Я пытался рассмотреть человека, сидевшего в паланкине. Лишь раз я имел возможность всмотреться в него пристальнее. Он представлял собой странное зрелище. Одет он был, как уже сказано, в богато украшенный китайский костюм. На вид он значительно превосходил размерами стоявшего рядом медиума. Черты лица показались мне крупными и грубыми; голова была наклонена вперед, глаза закрыты, и подбородок покоился на груди, запахнутой подбитым мехом халатом. Выражение лица носило отпечаток апатии. Общий характер и поза словно были преувеличенным повторением неподвижности того из китайцев, который общался с шумным внешним миром. Кожа сидевшего в паланкине была неприятного багрового оттенка; но я приписал этот эффект свету от красных шелковых занавесок. Все это в одно мгновение бросилось мне в глаза, для долгого созерцания не было времени. Передо мной освободилось место, и маркиз шепнул:

— Подойдите, мой друг.

Я последовал его совету. Приблизившись к медиуму с черным жезлом в руке, я оглянулся через плечо посмотреть, далеко ли от меня граф. Он уже успел отойти в сторону: по-видимому, его любопытство было удовлетворено. Маркиз тоже охладел к прорицаниям, потому что они разговаривали между собой о чем-то постороннем.

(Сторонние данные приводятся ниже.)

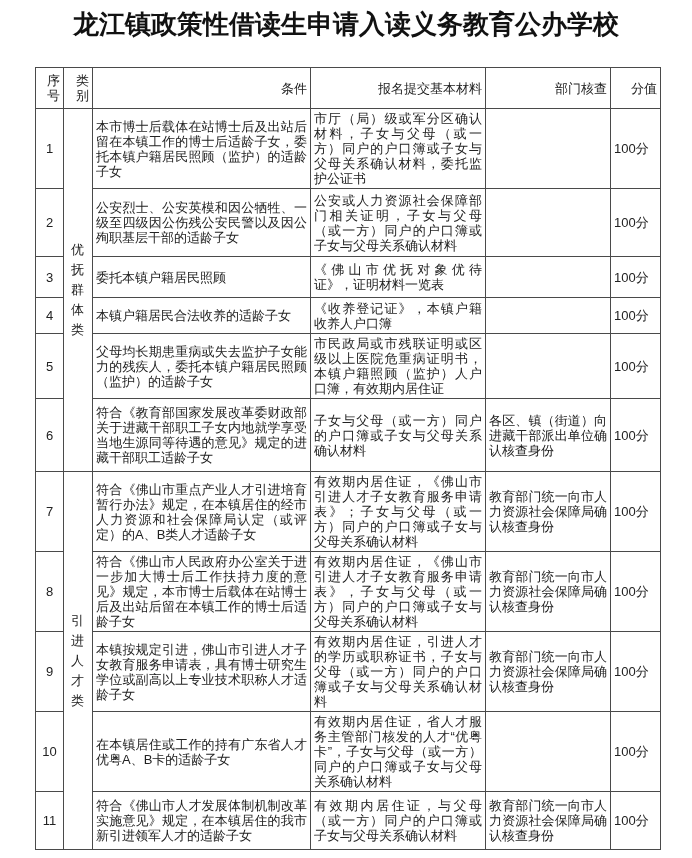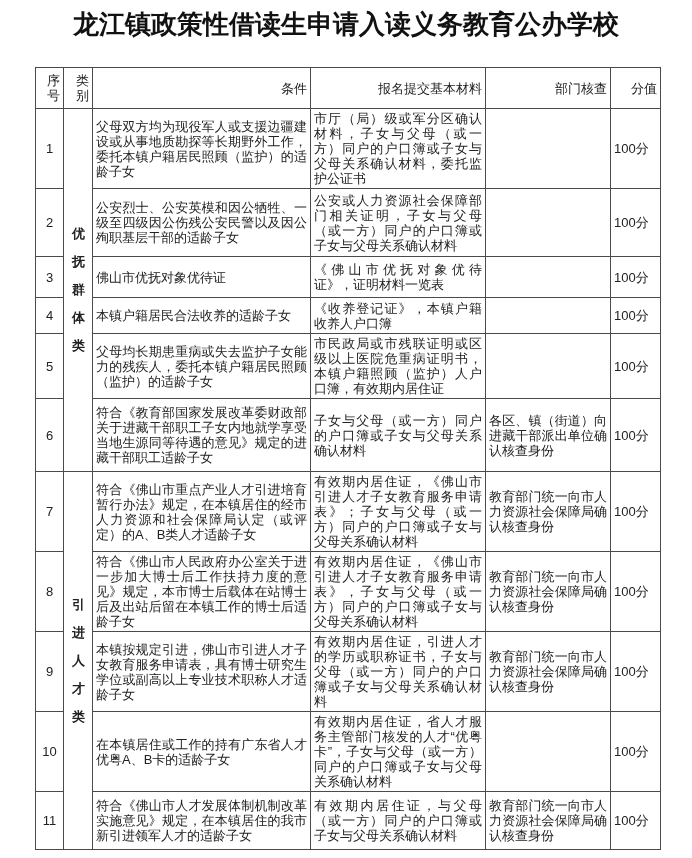"父母双方均为现役军人或支援边疆建设或从事地质勘探等长期野外工作，委托本镇户籍居民" td.cell-text { text: 父母双方均为现役军人或支援边疆建设或从事地质勘探等长期野外工作 -> 本市博士后载体在站博士后及出站后留在本镇工作的博士后适龄子女 }
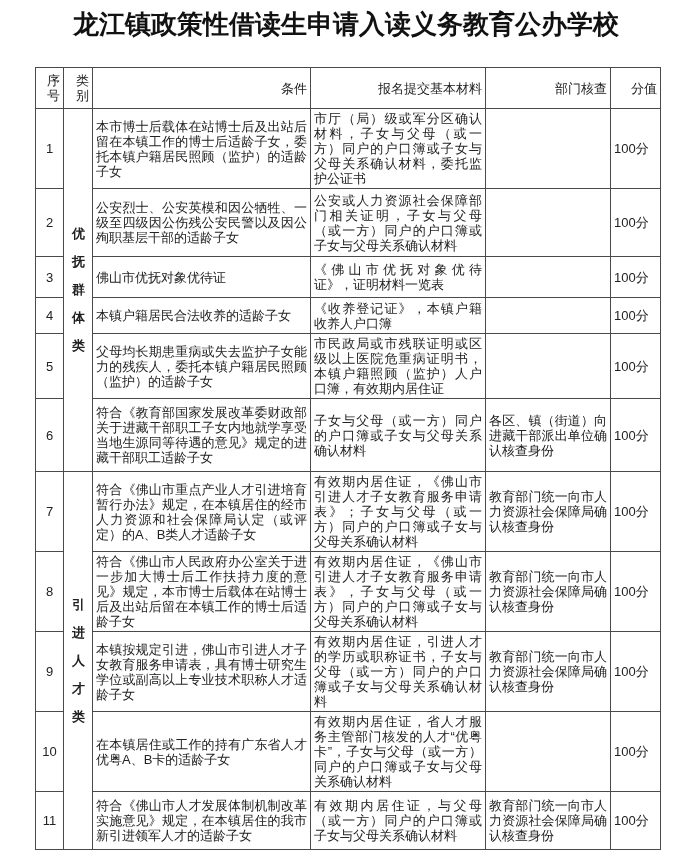"优抚群体类" .cell-cat .vtext { font-weight: bold -> none; line-height: 28px -> 20px; text-align: right -> left }
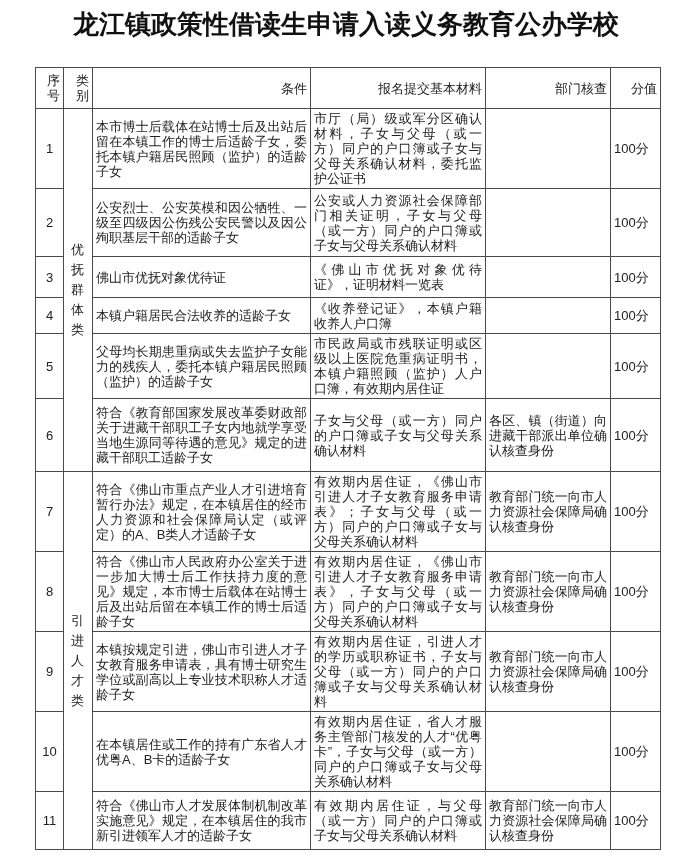"佛山市优抚对象优待证" td.cell-text { text: 佛山市优抚对象优待证 -> 委托本镇户籍居民照顾 }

Я успокоился; оракул очень нескромно и неожиданно выдавал чужие тайны, а некоторые из моих едва ли понравились бы графу.

С минуту я собирался с мыслями. Хотелось испытать оракула. Человек англиканского вероисповедания был тогда порядочной диковинкой в Париже.

— Какой я веры? — спросил я.

— Твое вероисповедание — прекрасная ересь, — мгновенно отозвался оракул.

— Ее название?

— Любовь.

— В таком случае надо полагать, я многоверец, потому что люблю очень многих.

— Ты любишь одну.

— Ну, хватит шуток, — оборвал я, чтобы немного отвести разговор от жгучих вопросов. — Заучивал ли я когда-нибудь наизусть символ моей веры?

— Да.

— Ты можешь повторить его?

— Подойди.

Я подошел ближе. Чародей задернул занавеску паланкина и шепотом медленно и Отчетливо произнес знакомые мне слова:

«Быть может, мы больше никогда не увидимся. О, если бы я могла забыть вас! Уходите… прощайте, ради Бога, уходите!»

Я окаменел. Эти же слова мне шепнула графиня, уезжая.

Бог мой! Что за сумасшествие? Кроме меня и той, которая их произнесла, никто не мог слышать этих слов. Я взглянул в бесстрастное лицо медиума с черным жезлом в руке. В нем не было и тени признака, что ему известно о смысле произнесенного.

— Чего я желаю больше всего? — спросил я, почти не сознавая, что говорю.

— Рая.

— Что же мне мешает проникнуть в него?

— Черная вуаль.

Чем дальше, тем лучше! Ответы выдавали подробное знакомство с моим маленьким романом, о котором не догадывался даже маркиз! И самого меня, под маской, в маскарадном костюме, не узнал бы, пожалуй, и родной брат!